Becker continued to work much as before at his new address of Old Hall Farm, just outside the village of Wenhaston. Although he was preparing a record of the farming year that had changed little in a thousand years, it was unconscious because Becker neither looked ahead, nor indeed, looked back. His commentary was of the present, and this is what makes his work so compelling.
As a landscape artist whose style found its true source in what he witnessed, Becker's work rate increased (he sketched obsessively). At the same time, he gradually withdrew from opportunities to sell his work and to earn a living.
He sent just one watercolour to the Whitechapel Gallery's 'Twentieth Century Art: A Review of Modern Movements', in the summer of 1914 and was due to show 15 lithographs the following year at the Leicester Galleries and although the prints were destroyed when a railway truck rode over the parcel, he sued the Southwold Railway Company and received 20 guineas in compensation.
His second commission for the Senefelder Club in 1915 was a four-foot-wide lithograph of sheep on a roadside bank as a campaign to recruit women to work on the land. The crowds became so numerous when it was exhibited at Euston Station in London that it had to be taken down to ensure public safety.
Harry continued to submit work to the Royal Academy's annual exhibitions in 1915 and 1917 and work to the Royal British Society of Artists, which he had joined several years previously, but then the trail goes cold until 1923 when he sent a study of one of the panels designed for Gordon Selfridge to the Royal Academy's Winter Exhibition of Decorative Art.
It is a puzzle why Harry decided to stop sending work to exhibitions. In his Suffolk period, he was known to buy back pictures he had already sold because he couldn't bear to be parted from them.
One reason for this might be that at first, he was a summer holiday witness to farming, but when he was living in Wenhaston and later Darsham he had a personal and practical involvement with the people he painted. At times he was so poor that he rarely had the money to buy materials to create work he didn't want to sell.
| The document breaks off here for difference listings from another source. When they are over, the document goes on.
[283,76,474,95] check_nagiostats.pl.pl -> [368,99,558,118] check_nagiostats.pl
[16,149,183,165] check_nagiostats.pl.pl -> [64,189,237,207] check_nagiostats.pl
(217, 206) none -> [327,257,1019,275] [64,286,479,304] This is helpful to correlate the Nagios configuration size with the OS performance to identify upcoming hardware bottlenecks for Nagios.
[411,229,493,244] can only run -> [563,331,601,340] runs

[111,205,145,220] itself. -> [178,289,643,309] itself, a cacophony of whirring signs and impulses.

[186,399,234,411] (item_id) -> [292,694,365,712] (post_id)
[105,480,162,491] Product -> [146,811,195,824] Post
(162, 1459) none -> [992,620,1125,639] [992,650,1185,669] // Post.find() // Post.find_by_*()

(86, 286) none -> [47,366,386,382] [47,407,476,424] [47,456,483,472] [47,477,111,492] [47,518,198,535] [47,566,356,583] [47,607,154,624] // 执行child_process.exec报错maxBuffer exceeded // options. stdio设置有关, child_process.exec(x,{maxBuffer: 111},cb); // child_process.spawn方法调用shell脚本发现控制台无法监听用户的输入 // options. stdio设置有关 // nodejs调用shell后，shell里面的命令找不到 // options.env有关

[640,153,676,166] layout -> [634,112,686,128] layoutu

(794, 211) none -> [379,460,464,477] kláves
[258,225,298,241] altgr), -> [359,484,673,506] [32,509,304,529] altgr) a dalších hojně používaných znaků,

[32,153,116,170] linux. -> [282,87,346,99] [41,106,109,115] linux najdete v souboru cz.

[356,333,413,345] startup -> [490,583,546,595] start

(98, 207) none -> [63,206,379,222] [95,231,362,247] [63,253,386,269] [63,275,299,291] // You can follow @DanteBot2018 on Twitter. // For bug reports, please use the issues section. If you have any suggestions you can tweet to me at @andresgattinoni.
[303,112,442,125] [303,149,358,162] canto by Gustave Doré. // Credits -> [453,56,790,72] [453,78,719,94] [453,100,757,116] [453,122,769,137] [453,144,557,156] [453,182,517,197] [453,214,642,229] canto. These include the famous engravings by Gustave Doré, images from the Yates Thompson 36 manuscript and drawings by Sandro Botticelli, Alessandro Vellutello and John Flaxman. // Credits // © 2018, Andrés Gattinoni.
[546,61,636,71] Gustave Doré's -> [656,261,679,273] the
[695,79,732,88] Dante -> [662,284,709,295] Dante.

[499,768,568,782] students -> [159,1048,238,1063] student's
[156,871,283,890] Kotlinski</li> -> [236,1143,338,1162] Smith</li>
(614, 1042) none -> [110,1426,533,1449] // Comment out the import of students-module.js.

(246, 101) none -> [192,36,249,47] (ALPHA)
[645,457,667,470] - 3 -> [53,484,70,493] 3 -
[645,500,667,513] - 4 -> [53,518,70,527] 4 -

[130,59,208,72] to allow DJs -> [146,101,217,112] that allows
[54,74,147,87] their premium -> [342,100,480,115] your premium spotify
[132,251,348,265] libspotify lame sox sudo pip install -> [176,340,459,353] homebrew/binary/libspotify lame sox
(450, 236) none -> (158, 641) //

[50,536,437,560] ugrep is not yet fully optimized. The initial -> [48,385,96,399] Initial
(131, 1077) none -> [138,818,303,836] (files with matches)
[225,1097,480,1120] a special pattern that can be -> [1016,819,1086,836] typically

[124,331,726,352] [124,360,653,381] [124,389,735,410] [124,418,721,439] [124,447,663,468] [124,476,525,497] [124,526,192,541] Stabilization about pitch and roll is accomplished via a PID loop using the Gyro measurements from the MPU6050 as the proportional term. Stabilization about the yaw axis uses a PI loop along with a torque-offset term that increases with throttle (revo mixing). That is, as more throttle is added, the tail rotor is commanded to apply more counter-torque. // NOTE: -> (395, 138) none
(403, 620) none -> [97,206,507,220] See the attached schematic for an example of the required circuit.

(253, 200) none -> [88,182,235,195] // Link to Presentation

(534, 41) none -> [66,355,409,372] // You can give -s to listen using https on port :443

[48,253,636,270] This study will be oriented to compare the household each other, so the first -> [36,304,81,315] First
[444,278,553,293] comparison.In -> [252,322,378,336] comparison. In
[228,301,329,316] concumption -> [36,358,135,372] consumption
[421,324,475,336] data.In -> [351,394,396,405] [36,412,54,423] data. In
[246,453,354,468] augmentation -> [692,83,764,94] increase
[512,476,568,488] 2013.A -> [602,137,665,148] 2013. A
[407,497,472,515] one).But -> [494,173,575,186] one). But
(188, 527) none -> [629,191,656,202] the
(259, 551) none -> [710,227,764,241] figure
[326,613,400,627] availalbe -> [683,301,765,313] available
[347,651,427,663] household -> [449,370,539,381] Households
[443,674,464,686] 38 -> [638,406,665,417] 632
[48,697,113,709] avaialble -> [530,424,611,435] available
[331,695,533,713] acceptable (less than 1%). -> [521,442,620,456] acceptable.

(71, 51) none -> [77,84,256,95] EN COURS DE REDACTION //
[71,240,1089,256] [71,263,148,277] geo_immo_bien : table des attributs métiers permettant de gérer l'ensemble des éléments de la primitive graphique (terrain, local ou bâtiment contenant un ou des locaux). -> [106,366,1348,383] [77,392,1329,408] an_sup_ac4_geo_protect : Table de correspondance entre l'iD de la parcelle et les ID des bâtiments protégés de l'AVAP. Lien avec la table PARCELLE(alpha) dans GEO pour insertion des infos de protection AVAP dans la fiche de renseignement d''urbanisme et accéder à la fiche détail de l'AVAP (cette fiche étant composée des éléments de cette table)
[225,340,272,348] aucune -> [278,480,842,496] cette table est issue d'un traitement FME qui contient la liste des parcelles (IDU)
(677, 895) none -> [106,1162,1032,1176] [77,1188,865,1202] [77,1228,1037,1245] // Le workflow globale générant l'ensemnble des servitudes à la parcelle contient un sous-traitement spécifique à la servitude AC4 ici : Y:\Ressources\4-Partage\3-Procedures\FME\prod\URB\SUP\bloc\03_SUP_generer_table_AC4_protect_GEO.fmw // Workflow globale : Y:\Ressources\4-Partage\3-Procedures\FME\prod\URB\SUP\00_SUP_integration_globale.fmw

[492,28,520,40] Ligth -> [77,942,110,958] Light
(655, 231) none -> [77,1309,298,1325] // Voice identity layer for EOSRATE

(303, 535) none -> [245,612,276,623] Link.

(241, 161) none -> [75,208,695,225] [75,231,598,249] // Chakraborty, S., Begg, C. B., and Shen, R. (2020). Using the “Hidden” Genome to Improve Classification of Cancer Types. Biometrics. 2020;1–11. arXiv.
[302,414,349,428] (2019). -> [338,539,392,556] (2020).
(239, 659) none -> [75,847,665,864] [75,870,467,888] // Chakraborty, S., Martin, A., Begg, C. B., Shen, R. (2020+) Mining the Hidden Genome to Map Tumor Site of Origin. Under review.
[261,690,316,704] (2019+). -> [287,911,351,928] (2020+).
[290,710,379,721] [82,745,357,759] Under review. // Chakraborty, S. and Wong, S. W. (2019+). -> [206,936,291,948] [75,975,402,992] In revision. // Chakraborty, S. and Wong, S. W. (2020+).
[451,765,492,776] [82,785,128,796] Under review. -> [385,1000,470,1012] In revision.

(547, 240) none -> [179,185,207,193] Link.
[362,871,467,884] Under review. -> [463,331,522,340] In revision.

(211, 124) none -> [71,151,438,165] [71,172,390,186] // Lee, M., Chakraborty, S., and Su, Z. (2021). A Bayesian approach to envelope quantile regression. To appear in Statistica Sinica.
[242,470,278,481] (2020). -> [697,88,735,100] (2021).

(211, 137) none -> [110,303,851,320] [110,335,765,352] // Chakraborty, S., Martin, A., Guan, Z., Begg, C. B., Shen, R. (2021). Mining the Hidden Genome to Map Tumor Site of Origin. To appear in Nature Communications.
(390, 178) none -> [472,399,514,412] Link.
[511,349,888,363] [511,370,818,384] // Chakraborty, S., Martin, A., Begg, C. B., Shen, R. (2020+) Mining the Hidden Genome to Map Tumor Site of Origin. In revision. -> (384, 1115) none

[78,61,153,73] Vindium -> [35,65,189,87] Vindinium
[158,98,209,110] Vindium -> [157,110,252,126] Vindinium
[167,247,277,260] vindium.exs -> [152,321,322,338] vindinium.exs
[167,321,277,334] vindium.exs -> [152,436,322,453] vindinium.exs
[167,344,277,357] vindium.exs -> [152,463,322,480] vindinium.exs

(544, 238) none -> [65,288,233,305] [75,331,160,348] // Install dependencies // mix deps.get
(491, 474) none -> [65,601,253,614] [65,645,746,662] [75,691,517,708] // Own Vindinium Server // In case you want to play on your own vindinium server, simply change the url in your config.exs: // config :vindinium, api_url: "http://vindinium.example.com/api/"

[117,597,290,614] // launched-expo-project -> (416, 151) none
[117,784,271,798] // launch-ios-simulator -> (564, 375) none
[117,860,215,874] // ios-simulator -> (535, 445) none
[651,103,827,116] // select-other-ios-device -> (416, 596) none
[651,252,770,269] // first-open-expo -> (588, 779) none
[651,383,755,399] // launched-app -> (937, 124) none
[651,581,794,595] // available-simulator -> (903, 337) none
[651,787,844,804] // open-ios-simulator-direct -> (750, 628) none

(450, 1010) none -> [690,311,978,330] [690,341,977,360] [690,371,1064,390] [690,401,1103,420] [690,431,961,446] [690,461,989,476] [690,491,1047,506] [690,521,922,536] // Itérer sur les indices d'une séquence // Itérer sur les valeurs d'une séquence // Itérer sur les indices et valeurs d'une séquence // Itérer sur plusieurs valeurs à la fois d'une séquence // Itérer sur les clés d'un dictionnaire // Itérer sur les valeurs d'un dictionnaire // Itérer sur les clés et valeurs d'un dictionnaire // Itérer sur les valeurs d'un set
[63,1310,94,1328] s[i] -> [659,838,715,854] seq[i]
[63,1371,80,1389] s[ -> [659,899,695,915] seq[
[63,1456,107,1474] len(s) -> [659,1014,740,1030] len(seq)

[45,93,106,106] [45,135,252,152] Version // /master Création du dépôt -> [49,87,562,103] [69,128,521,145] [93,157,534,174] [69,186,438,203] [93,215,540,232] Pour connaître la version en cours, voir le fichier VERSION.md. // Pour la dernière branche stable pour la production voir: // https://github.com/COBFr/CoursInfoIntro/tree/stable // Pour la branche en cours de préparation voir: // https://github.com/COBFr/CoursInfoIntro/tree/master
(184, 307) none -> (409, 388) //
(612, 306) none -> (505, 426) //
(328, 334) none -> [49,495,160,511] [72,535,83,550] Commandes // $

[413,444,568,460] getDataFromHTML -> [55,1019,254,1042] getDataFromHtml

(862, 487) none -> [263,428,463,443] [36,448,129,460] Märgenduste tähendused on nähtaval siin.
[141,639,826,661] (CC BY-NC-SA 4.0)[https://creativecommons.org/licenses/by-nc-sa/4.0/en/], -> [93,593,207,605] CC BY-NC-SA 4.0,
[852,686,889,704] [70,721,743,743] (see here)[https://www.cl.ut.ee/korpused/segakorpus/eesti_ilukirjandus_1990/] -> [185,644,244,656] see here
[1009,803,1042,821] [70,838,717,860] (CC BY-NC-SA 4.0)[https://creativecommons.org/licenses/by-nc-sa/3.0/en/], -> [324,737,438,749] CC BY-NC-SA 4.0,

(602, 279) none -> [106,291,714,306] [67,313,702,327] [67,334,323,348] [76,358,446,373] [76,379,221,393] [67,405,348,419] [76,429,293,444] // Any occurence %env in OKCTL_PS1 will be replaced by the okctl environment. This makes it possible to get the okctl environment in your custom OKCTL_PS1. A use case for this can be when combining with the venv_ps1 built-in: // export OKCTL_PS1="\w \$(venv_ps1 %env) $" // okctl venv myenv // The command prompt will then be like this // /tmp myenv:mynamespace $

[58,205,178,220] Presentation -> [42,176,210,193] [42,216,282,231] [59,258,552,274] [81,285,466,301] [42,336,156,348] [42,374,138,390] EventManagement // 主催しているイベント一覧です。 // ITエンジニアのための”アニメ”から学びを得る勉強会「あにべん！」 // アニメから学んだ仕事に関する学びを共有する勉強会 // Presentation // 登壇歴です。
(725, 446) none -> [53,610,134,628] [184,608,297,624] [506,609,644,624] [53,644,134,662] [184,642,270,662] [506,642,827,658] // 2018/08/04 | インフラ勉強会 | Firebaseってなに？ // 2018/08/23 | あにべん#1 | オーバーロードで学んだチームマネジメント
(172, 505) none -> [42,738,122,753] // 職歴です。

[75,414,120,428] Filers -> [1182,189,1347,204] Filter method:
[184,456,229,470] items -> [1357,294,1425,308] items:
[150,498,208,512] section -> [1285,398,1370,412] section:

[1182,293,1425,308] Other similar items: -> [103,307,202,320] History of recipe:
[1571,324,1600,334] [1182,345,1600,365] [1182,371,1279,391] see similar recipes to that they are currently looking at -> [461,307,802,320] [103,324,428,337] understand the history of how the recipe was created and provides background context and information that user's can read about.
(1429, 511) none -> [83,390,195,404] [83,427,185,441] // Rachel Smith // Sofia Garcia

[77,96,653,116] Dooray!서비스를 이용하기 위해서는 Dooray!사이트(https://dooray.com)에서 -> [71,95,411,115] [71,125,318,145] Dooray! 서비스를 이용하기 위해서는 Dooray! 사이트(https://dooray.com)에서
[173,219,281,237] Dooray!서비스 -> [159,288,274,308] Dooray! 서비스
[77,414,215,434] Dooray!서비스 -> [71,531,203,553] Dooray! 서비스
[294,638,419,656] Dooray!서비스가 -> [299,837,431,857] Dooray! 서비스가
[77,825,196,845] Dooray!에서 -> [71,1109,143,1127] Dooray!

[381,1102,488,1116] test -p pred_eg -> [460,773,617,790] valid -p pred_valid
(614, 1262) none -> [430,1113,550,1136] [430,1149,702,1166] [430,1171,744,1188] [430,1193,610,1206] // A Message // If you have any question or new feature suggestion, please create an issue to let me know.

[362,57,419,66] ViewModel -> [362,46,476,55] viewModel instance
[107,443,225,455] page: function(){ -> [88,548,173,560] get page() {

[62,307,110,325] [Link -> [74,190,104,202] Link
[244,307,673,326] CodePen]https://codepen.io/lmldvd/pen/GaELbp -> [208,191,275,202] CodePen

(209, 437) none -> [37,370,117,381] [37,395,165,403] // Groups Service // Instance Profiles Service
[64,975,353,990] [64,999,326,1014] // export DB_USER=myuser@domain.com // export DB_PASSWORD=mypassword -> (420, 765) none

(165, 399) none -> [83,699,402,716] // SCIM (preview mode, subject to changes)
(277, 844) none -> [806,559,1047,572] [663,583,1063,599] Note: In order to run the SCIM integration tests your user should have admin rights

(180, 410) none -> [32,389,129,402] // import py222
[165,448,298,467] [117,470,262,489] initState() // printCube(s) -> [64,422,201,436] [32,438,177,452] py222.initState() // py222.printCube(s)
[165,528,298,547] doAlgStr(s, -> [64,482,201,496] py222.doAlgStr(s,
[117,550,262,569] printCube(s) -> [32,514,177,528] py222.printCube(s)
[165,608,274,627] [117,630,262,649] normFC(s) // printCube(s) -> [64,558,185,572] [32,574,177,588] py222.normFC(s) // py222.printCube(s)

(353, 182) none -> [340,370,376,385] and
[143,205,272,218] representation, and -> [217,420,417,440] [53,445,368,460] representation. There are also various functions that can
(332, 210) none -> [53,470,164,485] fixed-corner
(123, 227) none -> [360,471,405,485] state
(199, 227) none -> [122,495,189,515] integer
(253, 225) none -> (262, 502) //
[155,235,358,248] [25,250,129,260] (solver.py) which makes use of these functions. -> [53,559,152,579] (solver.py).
Adrian Bell, who published a trilogy of novelised memoirs of his time farming in east Suffolk in the 1930s (among the best English rural literature of the twentieth century), said when he came to choose a painter to illustrate his work he looked for an artist who could make men and horses the embodiment of the landscape. The artist he chose was Harry Becker.
Writing in Everybody's Weekly, in 1945, Bell wrote that Becker never went anywhere, never saw anybody, apart from his family and the men of the fields:
'He was with them, day by day, summer and winter. He suffered chronically with asthma. He froze; he burned; but he painted. Those men loved him. He could talk to them about everything; about the mud or about God.'
When Harry died from pneumonia in Ipswich Hospital in 1928 just shy of his 63rd birthday, a memorial exhibition was arranged by the Redfern Gallery at the Alpine Gallery in London.
Paul George Konody, the much-respected art critic and historian, wrote of Becker's work: 'His subjects, of course, often those of Jean-François Millet, but he is more lyrical in his statement, more optimistic in his outlook. Millet dwells with epic power on the hopelessness of Man's struggle with the forces of nature. In Mr Becker's pictures Man is as much in spiritual and in pictorial harmony with the surrounding nature. He is the conqueror, not the slave.'
You get the sense that some artists who die early have said all they had to say, while others outlive their talent. Not so Harry Becker.